Good way to break in the new boat. Thats a stud mahi for sure. Don't worry about your yellowfin, he's getting bigger as we speak.


----------



## cobe killer (Apr 13, 2008)

thats the way to break in a new boat..lots of blood... sounds like ya'll had a great time, and congrats on the BIG mahi.:clap


----------



## sail7seas (Oct 2, 2007)

that is a fine dolphin. sounds like a great day.


----------



## bellafishing (Oct 1, 2007)

Strong work champ! Wish yall could have got in on the action with us. I'm sure the other boats were tired of hearing us try to raise you on the radio! Can't wait to buddy boat out! New boat looks good. Now show me how to replace my leaf springs!!

Bob


----------



## Jason (Oct 2, 2007)

Congrats on the break in process....that dolphin probably put enough blood to do that!!!!:letsdrink:letsdrink:letsdrink


----------



## Runned Over (Sep 6, 2008)

Great 1st trip in the new boat,and nice pictures. It looks like your doing a 100mph!!!!

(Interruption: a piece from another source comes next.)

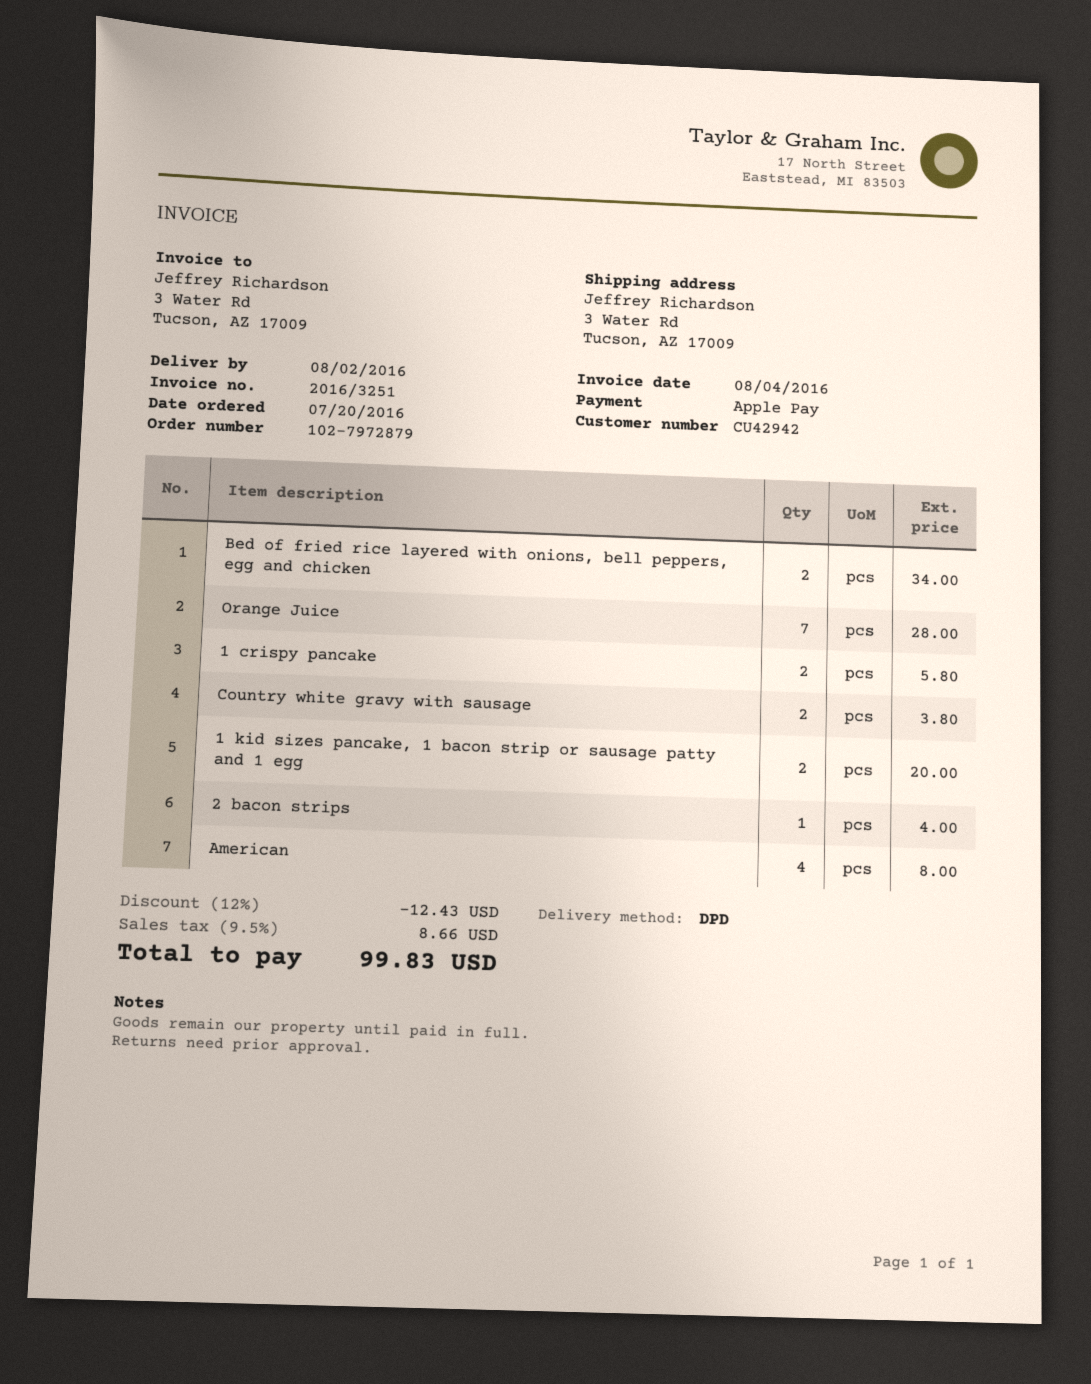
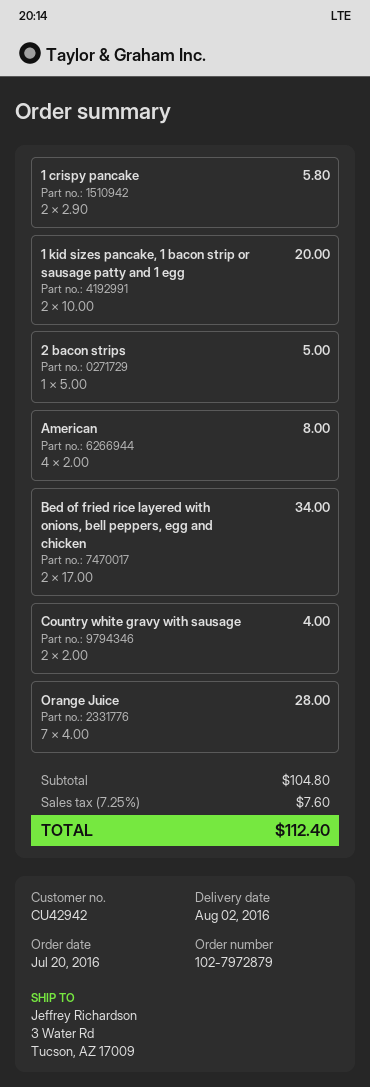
Country white gravy with sausage: 2 for 3.80 -> 2 for 4.00
2 bacon strips: 1 for 4.00 -> 1 for 5.00
discount: 12% = 12.43 -> none
tax: 9.5% = 8.66 -> 7.25% = 7.60
total: 99.83 -> 112.40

Looking forward to more reports.


----------



## Fiver (Nov 6, 2008)

That is a mighty fine dolphin you have there!


----------



## NaClH2O (Feb 14, 2008)

Wow thats a big mahi. Thanks for the report and pics.

Team Recess

Rob


----------



## jjbl223 (Nov 19, 2009)

Sounds like an awesome trip how about some :takephoto:takephoto:takephoto:takephoto:takephoto:takephoto of those other fish?


----------



## Heller High Water (Nov 1, 2007)

Here are a few more pics. Nothing special but was a full day of fishing. I still want to use the new (used) deep drop electric reel we got a few weeks ago. Next trip. 



Robin's first bft with a jig. She usually doesn't like to jig, but loves doing it for bft!












Skip jack












Small bft












Small Skipjack












Football bft












Getting ready to set out a spread.


----------



## jjbl223 (Nov 19, 2009)

NICE love to see a bloody deck!


----------